• _Directions_
Every line of the records that holds the word "letter" should be copied out.

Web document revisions
----------------------------------------

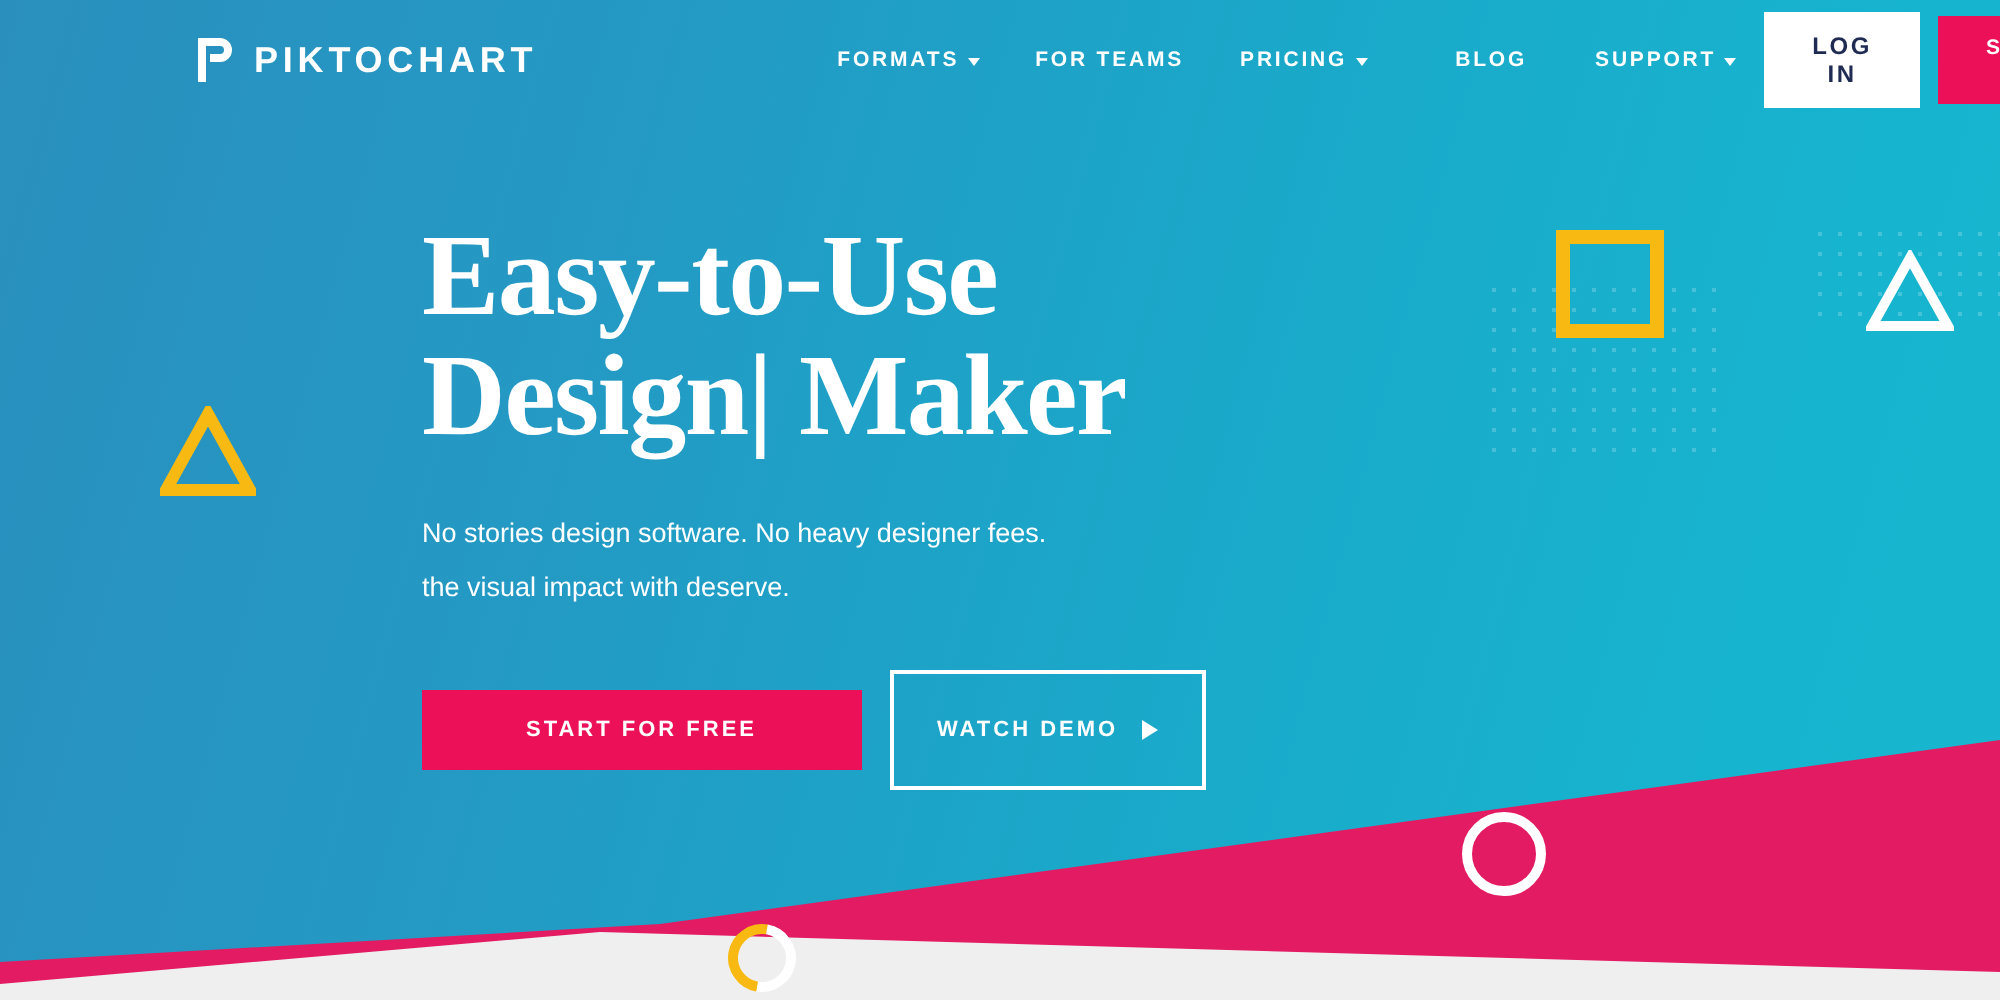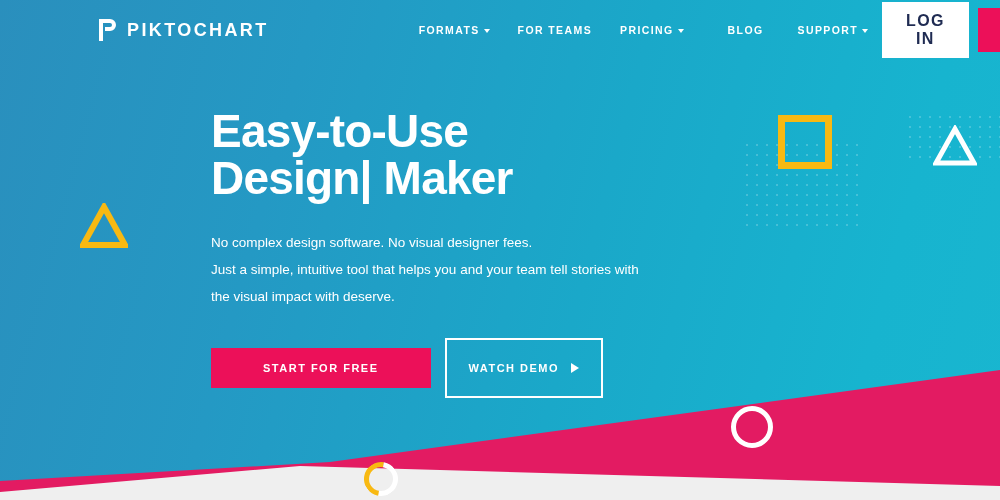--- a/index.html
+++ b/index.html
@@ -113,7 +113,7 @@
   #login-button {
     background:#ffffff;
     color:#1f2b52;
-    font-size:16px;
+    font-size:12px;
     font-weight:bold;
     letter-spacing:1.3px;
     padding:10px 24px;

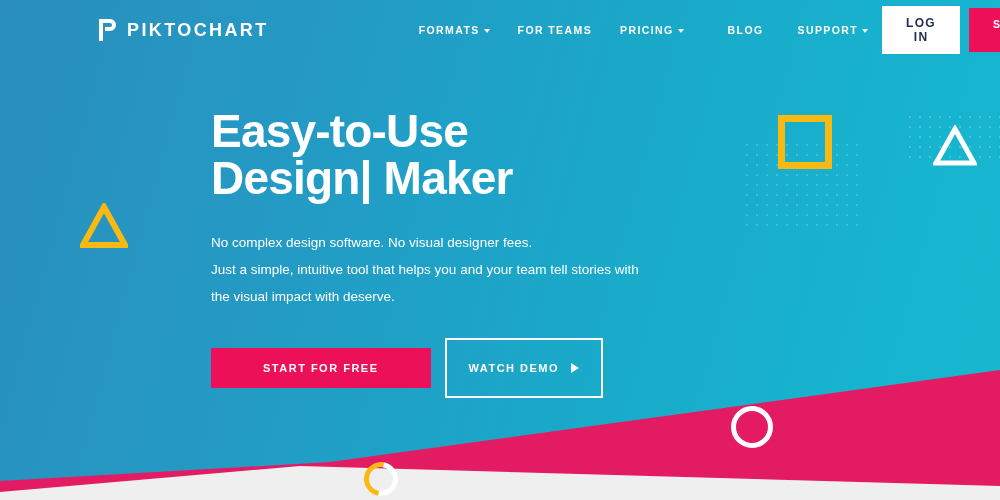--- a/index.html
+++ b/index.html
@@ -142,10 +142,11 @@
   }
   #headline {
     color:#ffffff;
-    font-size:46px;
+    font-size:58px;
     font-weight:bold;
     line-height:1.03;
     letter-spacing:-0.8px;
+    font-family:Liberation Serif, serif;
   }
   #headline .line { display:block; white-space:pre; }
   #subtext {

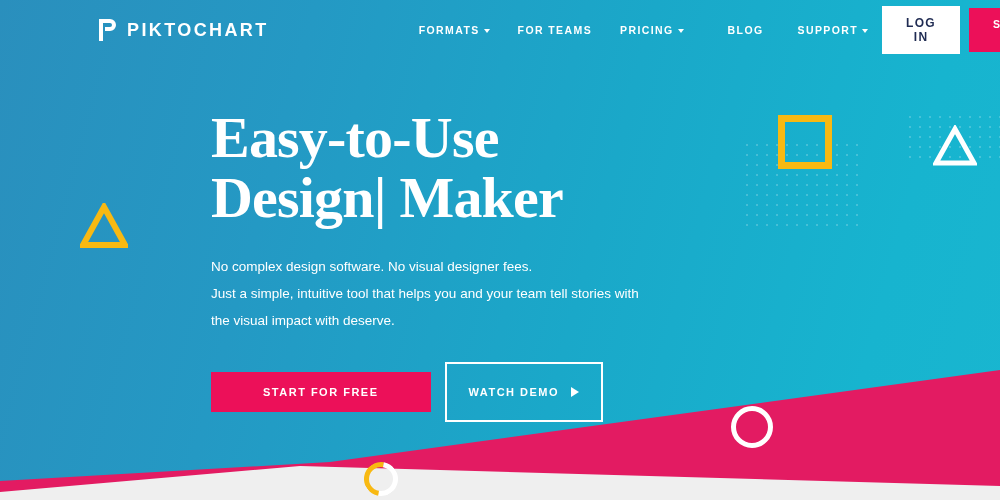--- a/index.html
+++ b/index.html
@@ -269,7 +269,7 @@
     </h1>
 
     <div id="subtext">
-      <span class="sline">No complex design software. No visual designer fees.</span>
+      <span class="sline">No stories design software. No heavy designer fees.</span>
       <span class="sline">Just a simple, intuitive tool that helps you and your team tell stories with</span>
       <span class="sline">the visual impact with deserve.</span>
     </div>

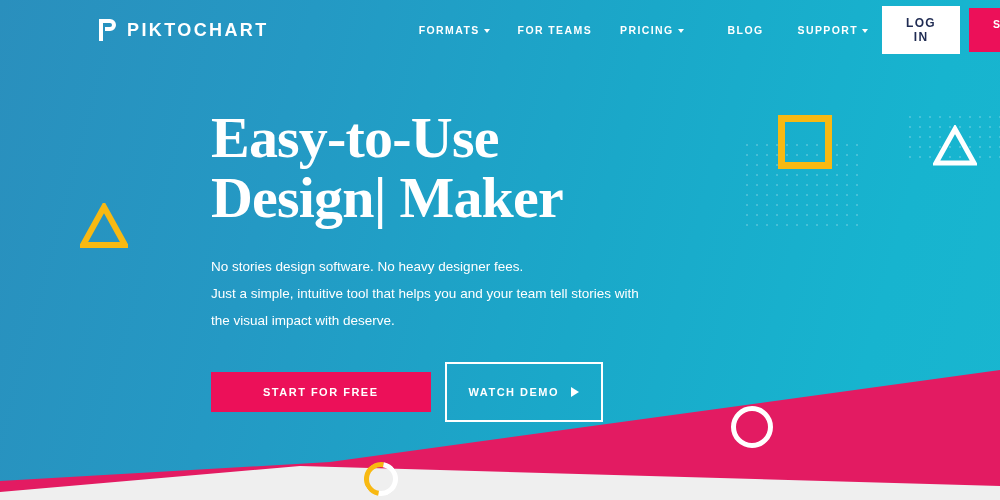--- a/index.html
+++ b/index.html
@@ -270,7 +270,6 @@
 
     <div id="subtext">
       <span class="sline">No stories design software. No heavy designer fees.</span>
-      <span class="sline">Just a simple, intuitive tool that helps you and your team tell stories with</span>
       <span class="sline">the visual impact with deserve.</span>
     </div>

----------------------------------------

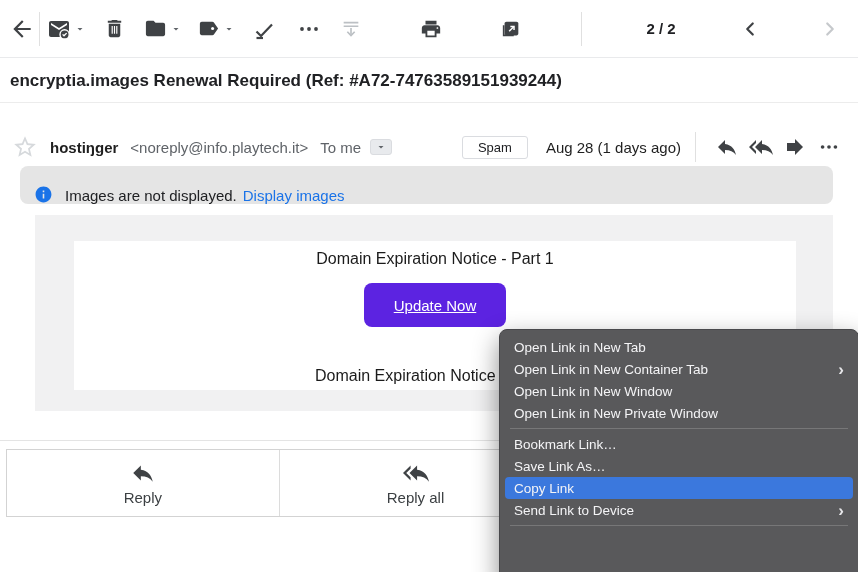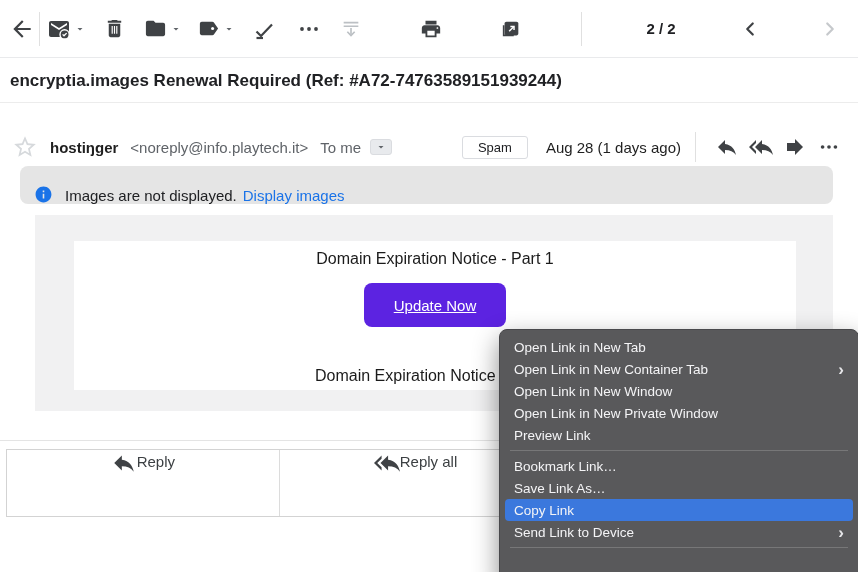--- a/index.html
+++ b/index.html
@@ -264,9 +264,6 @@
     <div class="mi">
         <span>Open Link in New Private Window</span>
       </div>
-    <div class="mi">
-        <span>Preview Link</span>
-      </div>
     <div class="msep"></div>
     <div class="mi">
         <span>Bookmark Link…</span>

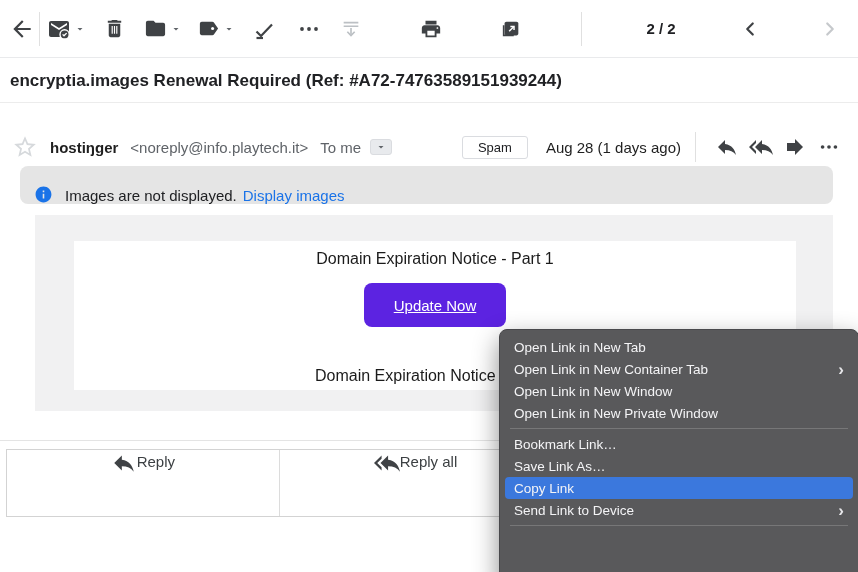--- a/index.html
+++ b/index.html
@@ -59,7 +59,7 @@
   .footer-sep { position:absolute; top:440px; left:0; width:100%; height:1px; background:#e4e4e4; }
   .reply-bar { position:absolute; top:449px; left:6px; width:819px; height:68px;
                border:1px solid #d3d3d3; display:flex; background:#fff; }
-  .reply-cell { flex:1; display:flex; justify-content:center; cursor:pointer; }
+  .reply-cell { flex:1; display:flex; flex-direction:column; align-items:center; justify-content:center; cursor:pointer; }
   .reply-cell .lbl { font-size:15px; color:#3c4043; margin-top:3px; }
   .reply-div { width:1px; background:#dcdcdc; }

----------------------------------------

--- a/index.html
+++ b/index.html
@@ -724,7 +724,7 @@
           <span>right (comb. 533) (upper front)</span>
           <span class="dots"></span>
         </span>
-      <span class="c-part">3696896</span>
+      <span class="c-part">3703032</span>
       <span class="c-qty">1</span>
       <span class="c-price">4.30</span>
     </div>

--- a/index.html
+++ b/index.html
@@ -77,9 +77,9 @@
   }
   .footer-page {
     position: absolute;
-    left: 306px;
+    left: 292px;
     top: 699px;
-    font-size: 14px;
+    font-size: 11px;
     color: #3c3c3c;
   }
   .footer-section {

----------------------------------------

• _Your solution_
     letter-spacing:1.3px;
     letter-spacing:-0.8px;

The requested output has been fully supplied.